Blackstone’s Byron Wien is up with a new blog post, wherein he relays a conversation he had with someone he only refers to as The Smartest Man In Europe.
Wien doesn’t say who The Smartest Man In Europe is, but describes him as basically an incredibly brilliant, wordly, rich businessman.
Many of you remember The Smartest Man from earlier essays; I have been writing about him annually for more than a decade. He has been a friend for thirty years, and during that period he has shown an almost uncanny ability to see major events affecting the financial markets before other observers. Among these were the fall of Japan as an economic power in the 1980s, the economic changes in China and their significance the early 1990s, and the serious consequences of excessive borrowing in the developed world in the last decade.

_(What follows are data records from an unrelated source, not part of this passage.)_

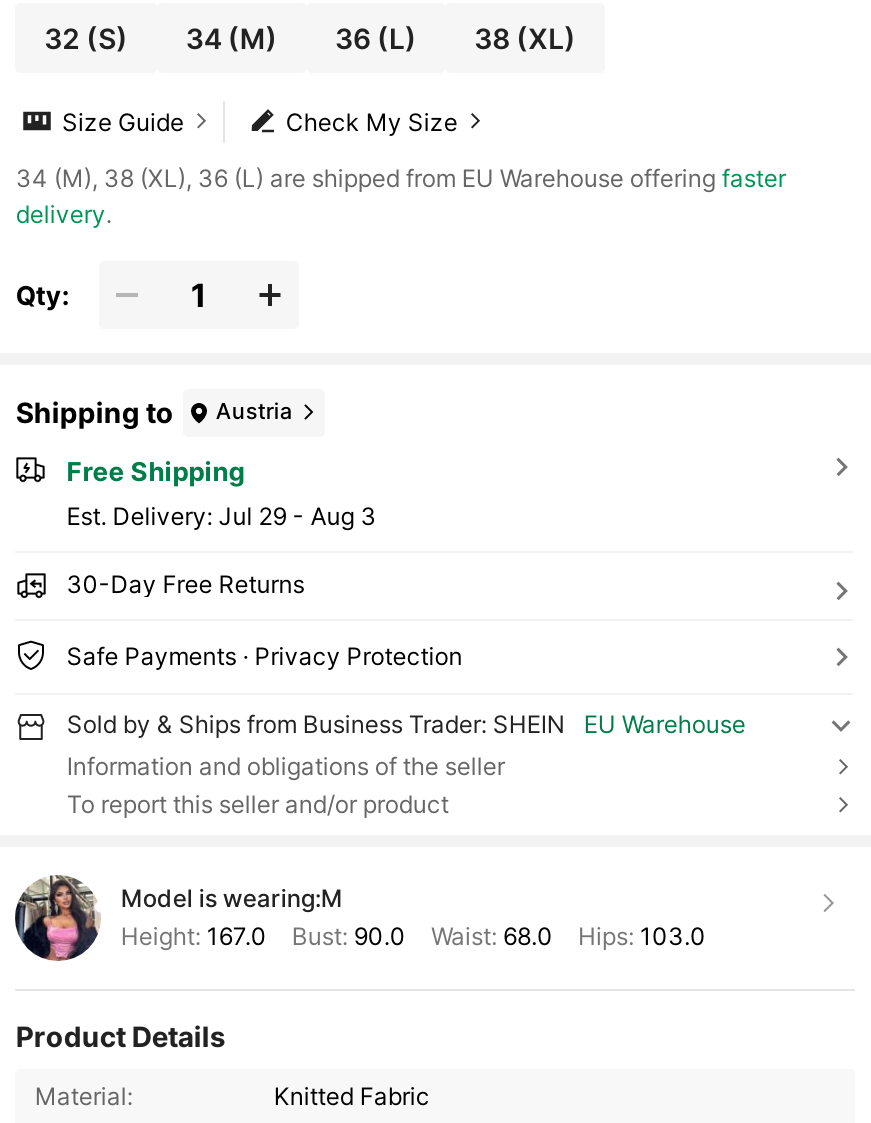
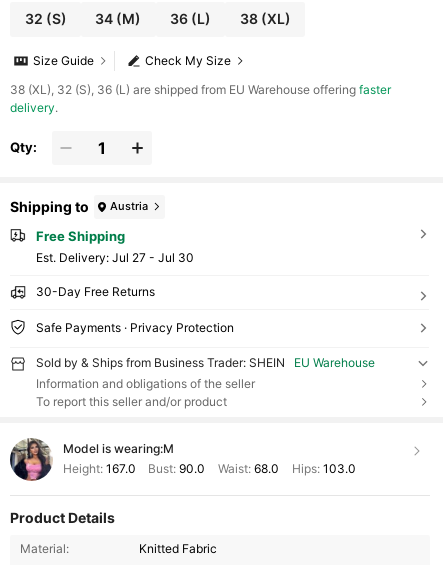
- 34 (M), 38 (XL), 36 (L) are shipped from EU Warehouse offering faster
+ 38 (XL), 32 (S), 36 (L) are shipped from EU Warehouse offering faster

- Est. Delivery: Jul 29 - Aug 3
+ Est. Delivery: Jul 27 - Jul 30
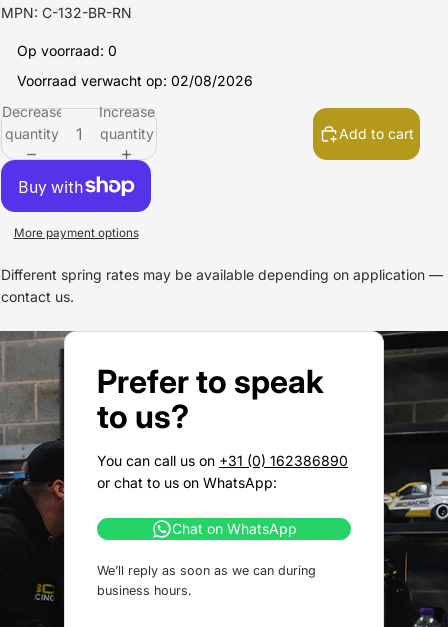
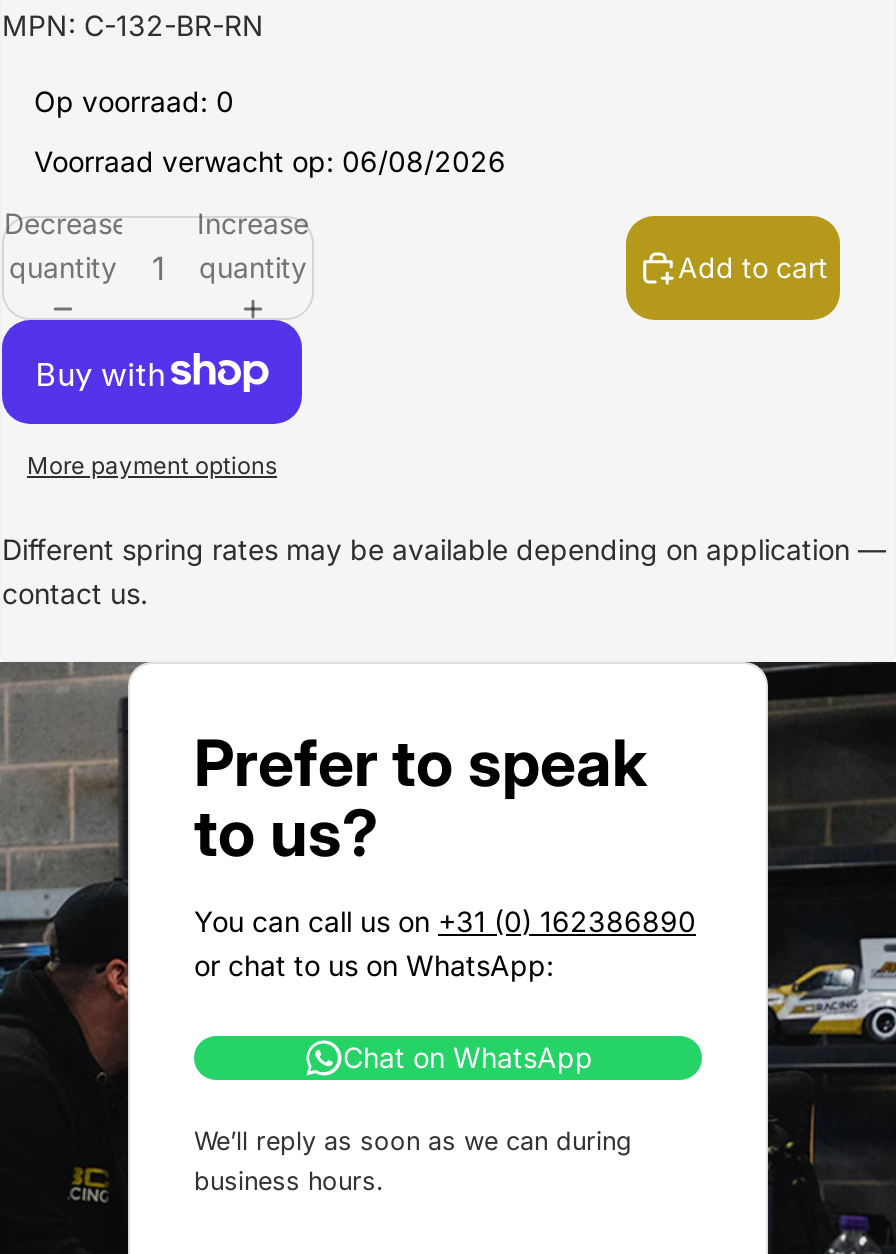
- Voorraad verwacht op: 02/08/2026
+ Voorraad verwacht op: 06/08/2026
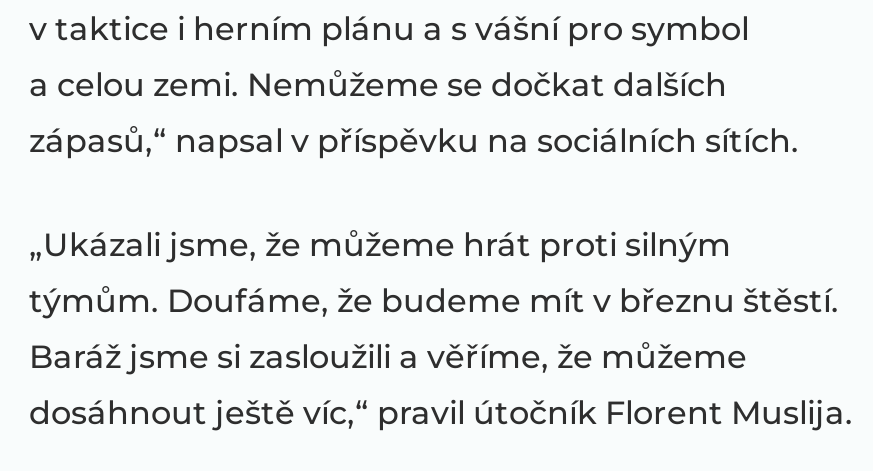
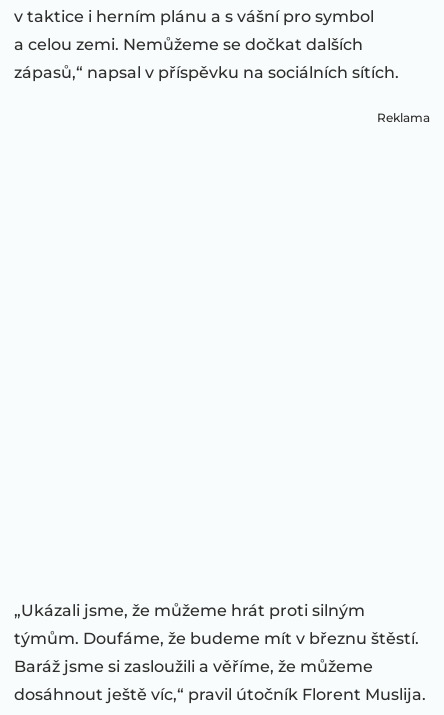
+ Reklama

His DNA endowed him with a certain amount of business acumen. His ancestors operated canteens along the Silk Road, selling food, weather protection and supplies to travelers to India and China. He apprenticed in finance in New York, but returned to Europe to take advantage of opportunities created during the post-war recovery there. Along the way he has acquired the ABC’s of European wealth – an airplane, a Bentley and a house on a Cap in the French Riviera. The depth and breadth of his art collection is impressive, but material things are not what gives him a high. He gets his thrills from identifying a problem, thinking it through and being right in determining how it gets resolved. In his ninth decade, he is an inspiration to me.
So what does TSMIE see now?
Basically that massive amounts of debt will bring the decline of Western Civilization, but that in the meantime, before that happens, policy makers would pull every trick they could in order to stave off a catastrophic event.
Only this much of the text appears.